Powered By Blogger

Kamis, 16 Februari 2017

Aku Capek

Malam senin menyendiri dengan tugas-tugas kuliah adalah kebiasaan yang sudah lama aku lakukan. Entah kenapa setiap malam yang seperti ini aku tidak memilih untuk segra tidur. Aku malah disibukkan dengan tugas-tugas yang menumpuk. Tugas-tugas yang seharusnya bisa aku kerjakan di hari sabtu dan minggu. Entah kenapa, apa yang aku lakukan selama dua hari libur itu. Waktu terasa diskip dengan tiba-tiba sudah malam senin. Aku sadar kalu besok adalah hari senin. Hari yang padat.

Setelah tugas untuk besok aku selesaikan aku teringat dengan kisah hidupku. Hidup yang selalu aku anggap biasa biasa saja. Duduk termenung didepan laptop dengan ditemani secangkir kopi pahit tanpa gula, menambah kepahitan dan hambarnya kehidupan yang aku jalani.

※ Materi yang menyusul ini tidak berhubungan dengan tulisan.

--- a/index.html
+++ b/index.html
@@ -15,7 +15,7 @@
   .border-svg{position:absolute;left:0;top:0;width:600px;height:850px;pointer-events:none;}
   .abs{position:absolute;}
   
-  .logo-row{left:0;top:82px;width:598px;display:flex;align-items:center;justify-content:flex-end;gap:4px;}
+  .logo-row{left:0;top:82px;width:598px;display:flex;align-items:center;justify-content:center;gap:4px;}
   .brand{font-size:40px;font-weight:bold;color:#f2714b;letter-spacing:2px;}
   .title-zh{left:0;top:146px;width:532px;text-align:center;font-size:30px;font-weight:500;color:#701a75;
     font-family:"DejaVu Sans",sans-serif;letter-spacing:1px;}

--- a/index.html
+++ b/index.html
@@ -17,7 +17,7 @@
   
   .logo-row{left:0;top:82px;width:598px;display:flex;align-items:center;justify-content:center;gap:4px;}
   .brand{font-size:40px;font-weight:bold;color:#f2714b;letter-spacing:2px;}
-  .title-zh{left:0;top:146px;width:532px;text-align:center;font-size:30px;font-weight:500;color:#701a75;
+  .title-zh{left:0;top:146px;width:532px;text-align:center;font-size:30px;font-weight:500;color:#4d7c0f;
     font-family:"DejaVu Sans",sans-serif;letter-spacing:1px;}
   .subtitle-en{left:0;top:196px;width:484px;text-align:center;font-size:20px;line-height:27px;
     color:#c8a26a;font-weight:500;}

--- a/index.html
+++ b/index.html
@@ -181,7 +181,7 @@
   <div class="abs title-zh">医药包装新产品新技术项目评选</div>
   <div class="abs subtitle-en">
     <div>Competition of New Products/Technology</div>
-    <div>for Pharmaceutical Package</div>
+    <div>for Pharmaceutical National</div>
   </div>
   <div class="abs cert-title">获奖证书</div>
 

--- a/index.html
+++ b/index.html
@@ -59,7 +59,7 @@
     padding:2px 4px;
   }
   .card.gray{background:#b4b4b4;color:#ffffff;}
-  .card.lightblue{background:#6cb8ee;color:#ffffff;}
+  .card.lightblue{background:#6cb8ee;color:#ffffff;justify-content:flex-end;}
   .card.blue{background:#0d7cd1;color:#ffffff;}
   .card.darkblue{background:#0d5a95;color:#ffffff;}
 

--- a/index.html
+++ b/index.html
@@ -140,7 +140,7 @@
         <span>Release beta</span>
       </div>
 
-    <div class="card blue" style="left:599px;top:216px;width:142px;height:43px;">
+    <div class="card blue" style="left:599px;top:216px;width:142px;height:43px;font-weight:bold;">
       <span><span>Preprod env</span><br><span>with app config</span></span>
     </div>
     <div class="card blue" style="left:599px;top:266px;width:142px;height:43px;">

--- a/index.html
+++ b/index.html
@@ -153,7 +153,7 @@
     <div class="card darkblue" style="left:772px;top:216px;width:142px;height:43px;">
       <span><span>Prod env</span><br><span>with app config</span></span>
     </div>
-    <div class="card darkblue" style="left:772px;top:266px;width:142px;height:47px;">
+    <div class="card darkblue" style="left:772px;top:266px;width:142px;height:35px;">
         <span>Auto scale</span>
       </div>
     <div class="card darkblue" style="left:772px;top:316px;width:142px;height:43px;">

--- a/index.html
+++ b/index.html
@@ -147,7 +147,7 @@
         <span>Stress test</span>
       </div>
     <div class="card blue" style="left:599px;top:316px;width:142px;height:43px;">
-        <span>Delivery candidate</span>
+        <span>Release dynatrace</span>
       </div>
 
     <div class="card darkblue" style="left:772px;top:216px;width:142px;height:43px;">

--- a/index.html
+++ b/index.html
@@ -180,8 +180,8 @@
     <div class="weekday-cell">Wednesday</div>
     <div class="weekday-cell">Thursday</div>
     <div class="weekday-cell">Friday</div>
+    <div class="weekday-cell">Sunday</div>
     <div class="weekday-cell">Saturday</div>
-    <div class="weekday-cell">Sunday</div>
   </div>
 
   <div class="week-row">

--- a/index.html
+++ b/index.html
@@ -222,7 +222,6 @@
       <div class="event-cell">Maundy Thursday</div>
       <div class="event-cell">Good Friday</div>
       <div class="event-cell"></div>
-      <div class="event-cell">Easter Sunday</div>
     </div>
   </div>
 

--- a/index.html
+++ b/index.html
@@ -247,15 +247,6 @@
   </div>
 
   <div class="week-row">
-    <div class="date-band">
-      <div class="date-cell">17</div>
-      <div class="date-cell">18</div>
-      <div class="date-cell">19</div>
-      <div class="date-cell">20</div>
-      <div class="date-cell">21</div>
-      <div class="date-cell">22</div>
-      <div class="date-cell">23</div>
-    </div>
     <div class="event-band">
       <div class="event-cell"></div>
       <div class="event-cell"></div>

Belakangan ini aku mulai membaca beberapa buku filsafat yang membingungkan. Aku tidak tahu harus mempelajarinya dari mana. Tidak jelas mana awal dan mana akhir. Tidak jelas dari sebelah kiri atau kanan aku harus membuka buku buku. Aku hanya terus mambaca dengan acak.
Kehidupan cintaku yang rumit menambah pahitnya kisah. Tidak jelas sebenarnya siapa kah yang benar-benar aku sukai. Atau dengan cara bagaimana aku bisa mencintai. Semua serba membingungkan. Namun kehausan akan cinta tidak bisa ditahan lagi. Tapi aku belum siap.

Krisis moneter menyerangku semenjak tiga bulan lalu belum saja usai. Failid membengkak bagai luka nanah yang terus menjalar. Entah apa obatnya. Pikiran tidak bisa tenang akan berfikir makan apa aku besok. Ketenangan jiwa lah yang sekarang aku butuhkan. Ketentraman hati lah yang aku rindukan.


Kepada siapa aku harus ceritakan keluhanku ini semua. Kepada siapakah aku luapkan isi hatiku ini. Siapa yang bisa aku percaya dan aku pasrahkan. Siapakah yang bisa aku sandarkan kepalaku yang kian hari semakin berat. Semakin mau lepas dari badan. Aku capek, aku ingin istirahat.